== GIVEN RECORDS

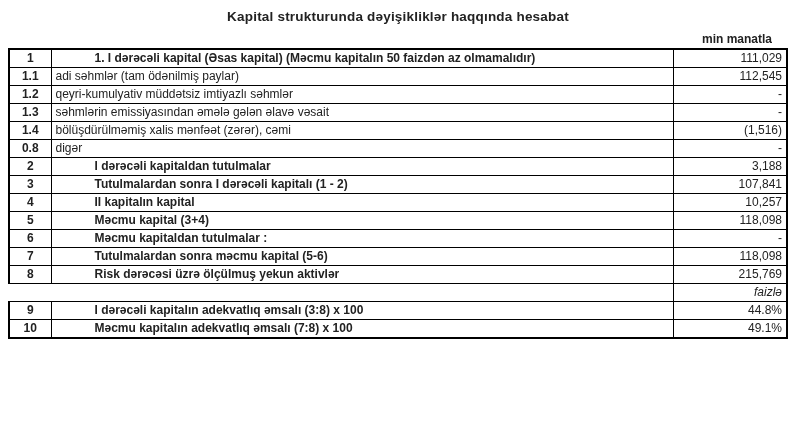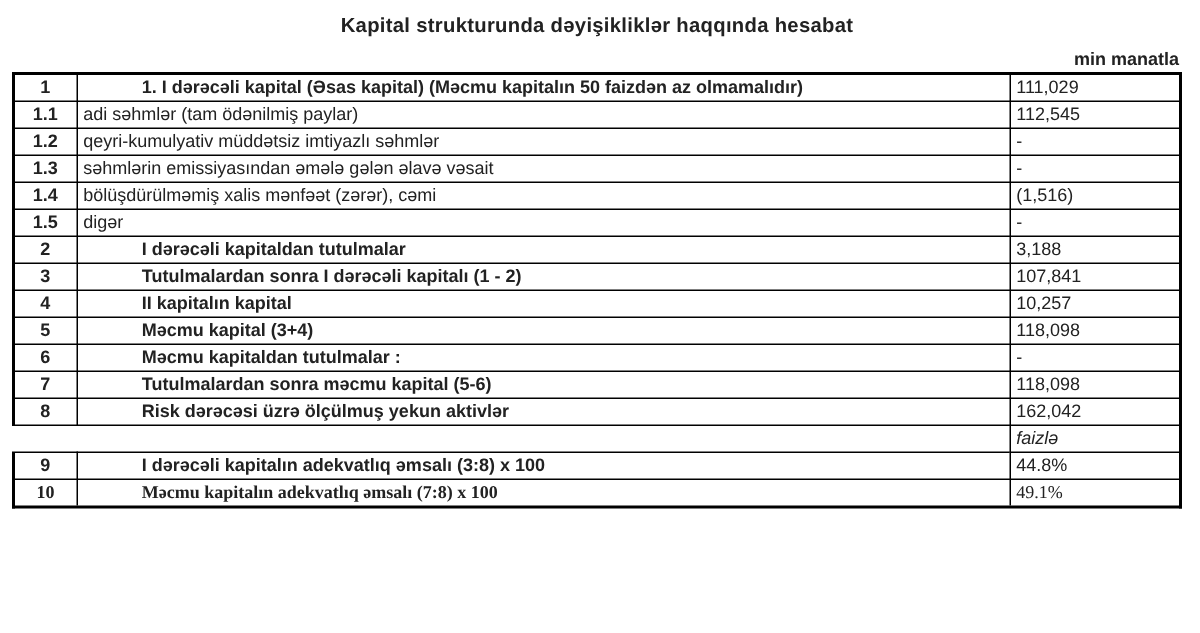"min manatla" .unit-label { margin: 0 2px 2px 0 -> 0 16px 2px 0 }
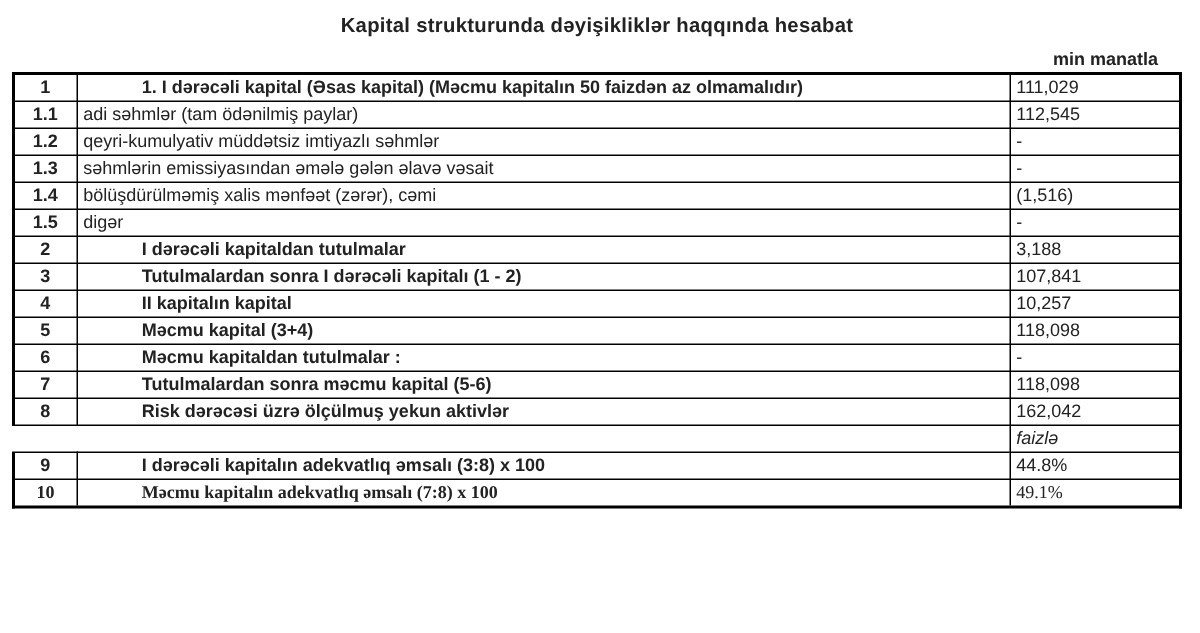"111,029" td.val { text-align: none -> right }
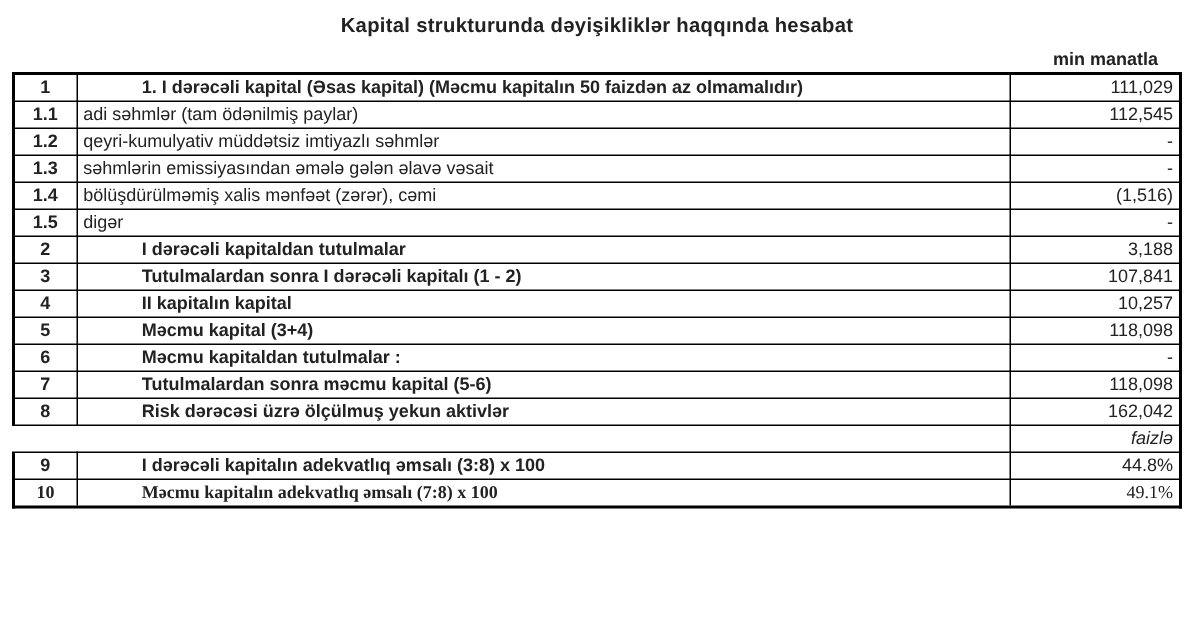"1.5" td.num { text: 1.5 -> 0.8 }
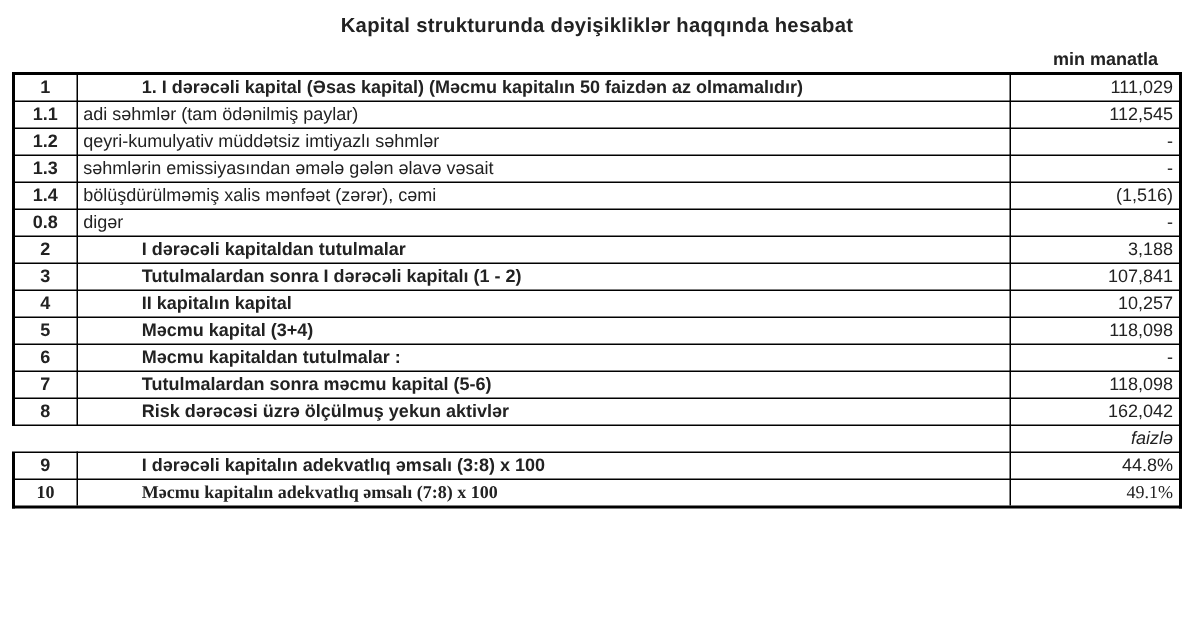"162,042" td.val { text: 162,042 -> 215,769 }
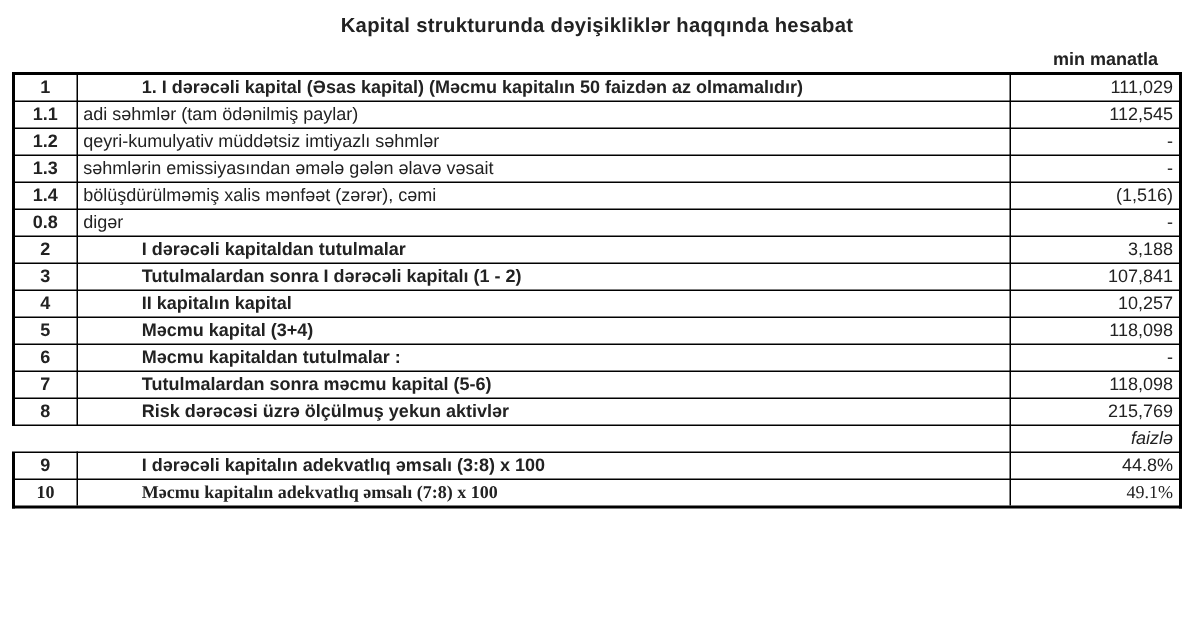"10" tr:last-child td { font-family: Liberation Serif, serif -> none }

====

_WHAT TO PRODUCE_
Without including any picture, restate every entry above exactly.

_ANSWER BOX_
"min manatla" .unit-label { margin: 0 2px 2px 0 -> 0 16px 2px 0 }
"111,029" td.val { text-align: none -> right }
"1.5" td.num { text: 1.5 -> 0.8 }
"162,042" td.val { text: 162,042 -> 215,769 }
"10" tr:last-child td { font-family: Liberation Serif, serif -> none }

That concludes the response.